Noble Foundation paid for her to attend a Curriculum for Agricultural Science Education Institute, which is a two-week summer course that provides hands-on labs and activities teachers can incorporate into their classrooms.
“We get students from diverse backgrounds, both from rural and urban areas,” she adds. “It makes it challenging as a teacher, but also creates a unique environment for learning and in-depth discussions. I probably learn from the students as much as they learn from me. These students are quick learners, ask tough questions and not only excel in math and science, but many are also talented writers, musicians and artists.”
Calculus and physics teacher Tony Cornforth, with an M.S. in mathematics, echoes Roberson’s thoughts about OSSM students.
“The students who decide to come to OSSM are characterized by a greater desire to focus on academics, as well as having academic ambition,” Cornforth says. “They are here because they want to go to a Top 50 university and want to pursue a career in a STEM field that is lofty, interesting and lucrative. These students are highly motivated in their studies.”
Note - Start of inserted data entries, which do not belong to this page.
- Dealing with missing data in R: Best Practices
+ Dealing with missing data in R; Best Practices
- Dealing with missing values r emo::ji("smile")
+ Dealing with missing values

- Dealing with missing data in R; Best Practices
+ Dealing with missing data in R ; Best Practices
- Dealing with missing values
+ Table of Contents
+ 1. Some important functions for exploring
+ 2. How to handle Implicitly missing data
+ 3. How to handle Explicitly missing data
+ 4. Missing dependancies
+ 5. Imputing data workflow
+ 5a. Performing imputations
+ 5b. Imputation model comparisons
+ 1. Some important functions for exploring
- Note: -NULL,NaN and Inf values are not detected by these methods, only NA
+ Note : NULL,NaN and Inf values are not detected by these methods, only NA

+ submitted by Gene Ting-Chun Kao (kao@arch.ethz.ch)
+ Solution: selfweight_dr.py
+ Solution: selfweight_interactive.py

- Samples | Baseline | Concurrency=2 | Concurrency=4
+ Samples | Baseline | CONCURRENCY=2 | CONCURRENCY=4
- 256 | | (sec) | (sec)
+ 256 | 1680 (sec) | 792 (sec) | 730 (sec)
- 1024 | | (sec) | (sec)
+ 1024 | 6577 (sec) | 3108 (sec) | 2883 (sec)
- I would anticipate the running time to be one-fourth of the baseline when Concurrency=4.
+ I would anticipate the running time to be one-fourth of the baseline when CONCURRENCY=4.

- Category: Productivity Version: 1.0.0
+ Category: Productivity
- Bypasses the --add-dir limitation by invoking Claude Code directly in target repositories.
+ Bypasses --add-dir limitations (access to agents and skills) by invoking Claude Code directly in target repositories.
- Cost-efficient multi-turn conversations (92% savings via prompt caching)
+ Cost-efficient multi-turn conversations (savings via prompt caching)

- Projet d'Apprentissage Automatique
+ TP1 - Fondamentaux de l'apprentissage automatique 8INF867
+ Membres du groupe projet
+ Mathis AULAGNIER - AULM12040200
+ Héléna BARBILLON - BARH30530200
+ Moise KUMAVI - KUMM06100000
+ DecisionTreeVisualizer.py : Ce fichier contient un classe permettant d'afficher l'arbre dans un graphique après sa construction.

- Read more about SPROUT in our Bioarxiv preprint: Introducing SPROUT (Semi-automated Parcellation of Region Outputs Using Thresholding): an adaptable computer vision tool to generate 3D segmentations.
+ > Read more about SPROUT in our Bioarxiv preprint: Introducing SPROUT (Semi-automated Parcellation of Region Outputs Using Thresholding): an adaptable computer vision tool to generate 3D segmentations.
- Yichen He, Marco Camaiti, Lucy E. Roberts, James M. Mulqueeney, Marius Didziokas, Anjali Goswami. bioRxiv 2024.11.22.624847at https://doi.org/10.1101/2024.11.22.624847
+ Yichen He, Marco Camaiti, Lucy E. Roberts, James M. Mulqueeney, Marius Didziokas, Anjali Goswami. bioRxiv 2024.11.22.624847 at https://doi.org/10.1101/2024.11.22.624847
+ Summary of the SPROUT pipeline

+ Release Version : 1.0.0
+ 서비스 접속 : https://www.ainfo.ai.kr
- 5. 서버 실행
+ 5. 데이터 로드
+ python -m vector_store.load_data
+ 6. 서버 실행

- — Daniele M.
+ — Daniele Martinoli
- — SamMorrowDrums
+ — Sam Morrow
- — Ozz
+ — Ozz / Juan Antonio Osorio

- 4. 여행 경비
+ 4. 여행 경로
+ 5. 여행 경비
Many of the students he teaches go on to pursue careers in the medical, engineering and computer science fields.
“OSSM provides transformational growth and positions students for a rewarding career,” Cornforth says. “It does more than increase their knowledge. They learn time and stress management, how to be disciplined and to live in a community with culturally, religiously and racially diverse people. It’s a whole element of character development and personal growth for our students on top of the academic gains they experience.”
Cornforth adds that they are maturing not only as students, but also as people.
“It’s rewarding and satisfying to see as a teacher,” he says. “Hopefully that growth doesn’t stop, but continues into college and their career.”“We know there are many bright, young people all over the state of Oklahoma,” Manning concludes. “We typically have about 140-150 students on campus, but our facilities were built to allow for up to 280 students. We are ready to grow and be able to reach more students.”